Für die neuen Synchronmarken wurde ein spezieller, berührungsloser Kodierdrucker an der PM9 installiert. Mit dieser Cognex-Variante wird nun alle 10 m eine Synchronmarke aufgebracht. Das hat zu einer extremen Verbesserung der Positionsbestimmung von Fehlern geführt. Des weiteren können Gruppen zusammengefasst oder bei Bedarf künstliche Haltepunkte addiert werden. Die erreichte Genauigkeit in der Positionsbestimmung längs der Papierbahn wird nun mit ± 10 cm angegeben, wobei es aber noch erheblich genauer gehen kann. Nun werden die über 30 Tonnen schweren Tamboure vollautomatisch mit steiler Steuerrampe schnell und exakt in die nur 1 m breite Ausbesserungszone gefahren. Das verkürzt in der Umrollstation die Manipulationszeit pro Fehler um etwa 30 Prozent. Der Flaschenhals und Produktions-Bremsfaktor Umrollstation hat seine negative Bedeutung verloren.

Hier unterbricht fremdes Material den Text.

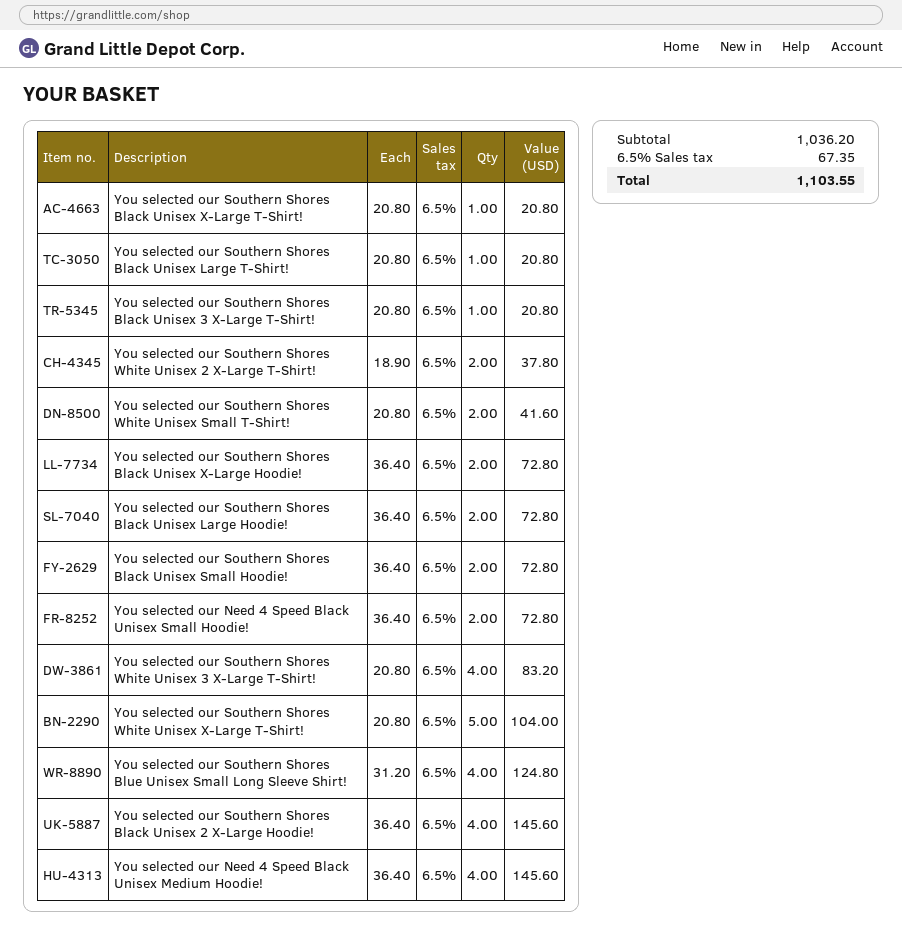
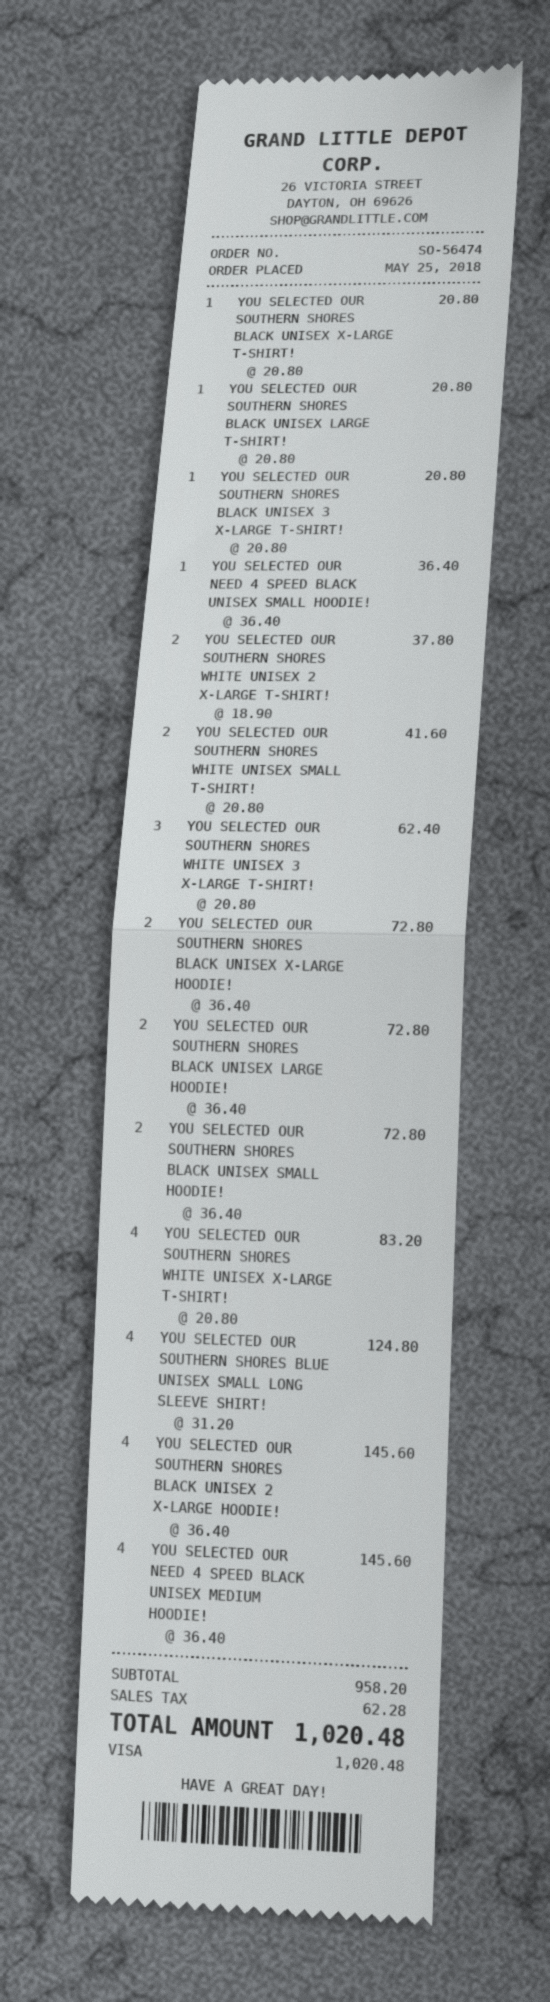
You selected our Need 4 Speed Black Unisex Small Hoodie!: 2 x 36.40 = 72.80 -> 1 x 36.40 = 36.40
You selected our Southern Shores White Unisex 3 X-Large T-Shirt!: 4 x 20.80 = 83.20 -> 3 x 20.80 = 62.40
You selected our Southern Shores White Unisex X-Large T-Shirt!: 5 x 20.80 = 104.00 -> 4 x 20.80 = 83.20
subtotal: 1036.20 -> 958.20
tax: 67.35 -> 62.28
total: 1103.55 -> 1020.48

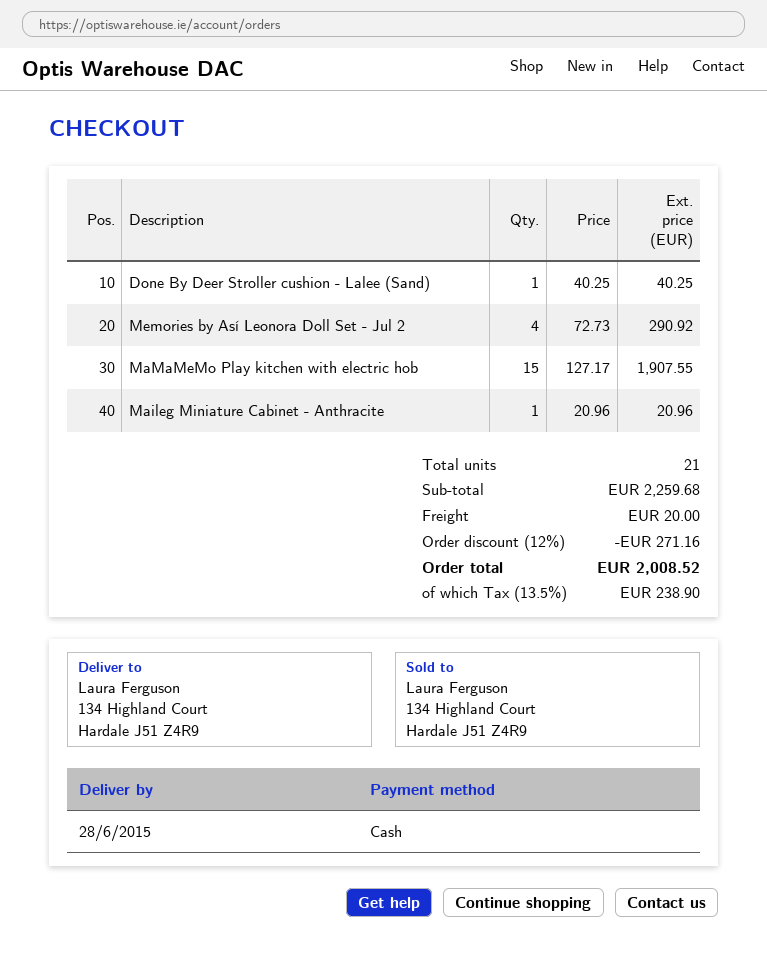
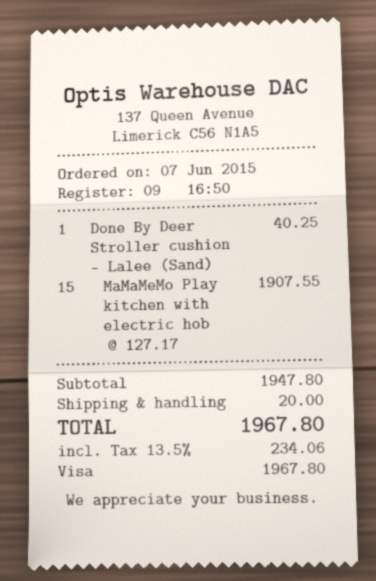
payment method: cash -> Visa
Memories by Así Leonora Doll Set - Jul 2: 4 x 72.73 = 290.92 -> none
Maileg Miniature Cabinet - Anthracite: 1 x 20.96 = 20.96 -> none
subtotal: 2259.68 -> 1947.80
discount: 12% = 271.16 -> none
tax: 13.5% = 238.90 -> 13.5% = 234.06
total: 2008.52 -> 1967.80

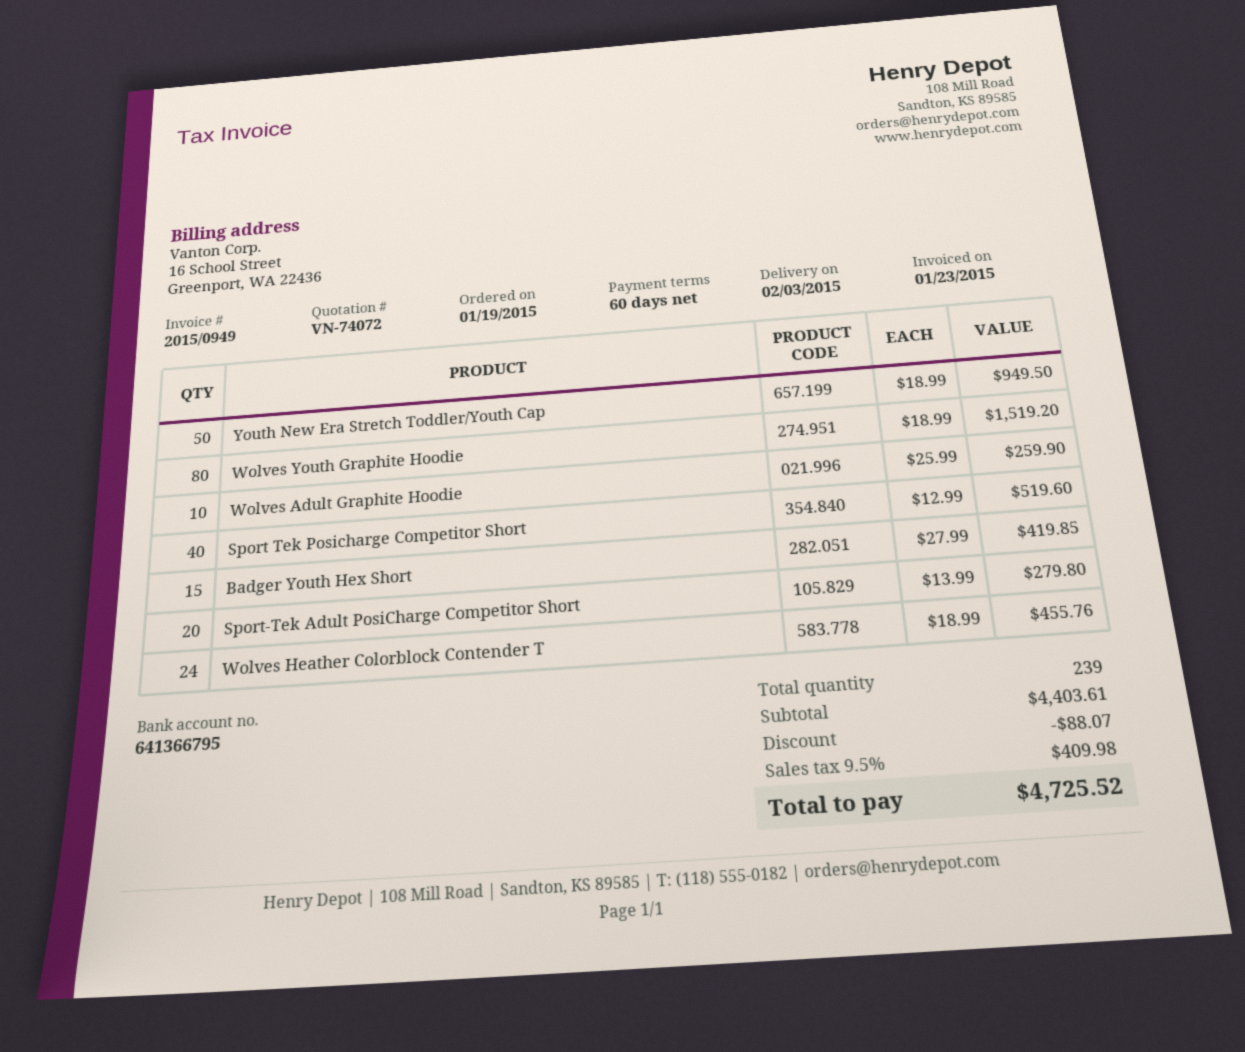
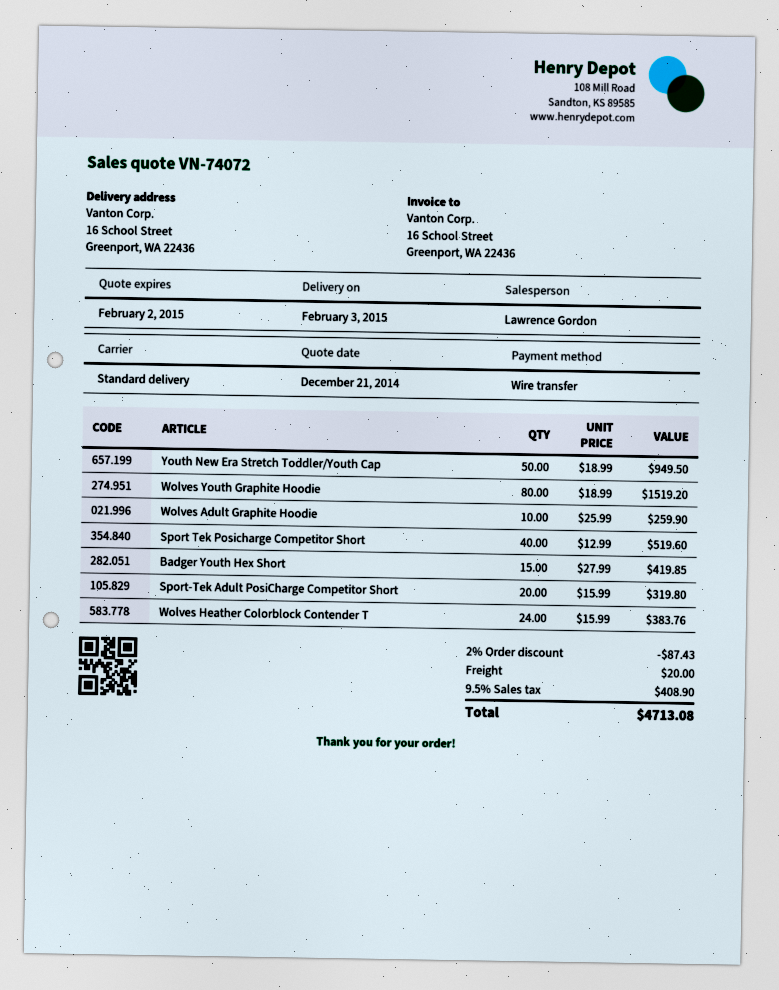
Sport-Tek Adult PosiCharge Competitor Short: 20 x 13.99 = 279.80 -> 20 x 15.99 = 319.80
Wolves Heather Colorblock Contender T: 24 x 18.99 = 455.76 -> 24 x 15.99 = 383.76
discount: 88.07 -> 87.43
shipping: none -> 20.00
tax: 9.5% = 409.98 -> 9.5% = 408.90
total: 4725.52 -> 4713.08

Durch die Erfahrungen bei Sappi ist Cognex jetzt in der Lage die Umrollsteuerung als ausgereifte Lösung für andere Anlagen zügig in Betrieb zu nehmen.
Ein Jahr nach der Inbetriebnahme des neuen Fehlerinspektionssystems an der PM9 gelten die anvisierten Ziele des Pflichtenheftes als realisiert. Mit der Minimierung der Abrisse um einen pro Tag gilt dies als stärkster Faktor in der Amortisation des neuen Inspektionssystems.
Die guten Erfahrungen und zuverlässigen Ergebnisse mit dem SmartView-System von Cognex haben bereits eine weitere kleine Installation an der derzeit weltweit größten Papiermaschine bei Sappi Gratkorn bewirkt. Das Fehlerinspektionssystem an der PM11 wurde mit einer SV-Kamera nachgerüstet um die Kante der Papierbahn präzise auf Faltenbildung zu prüfen.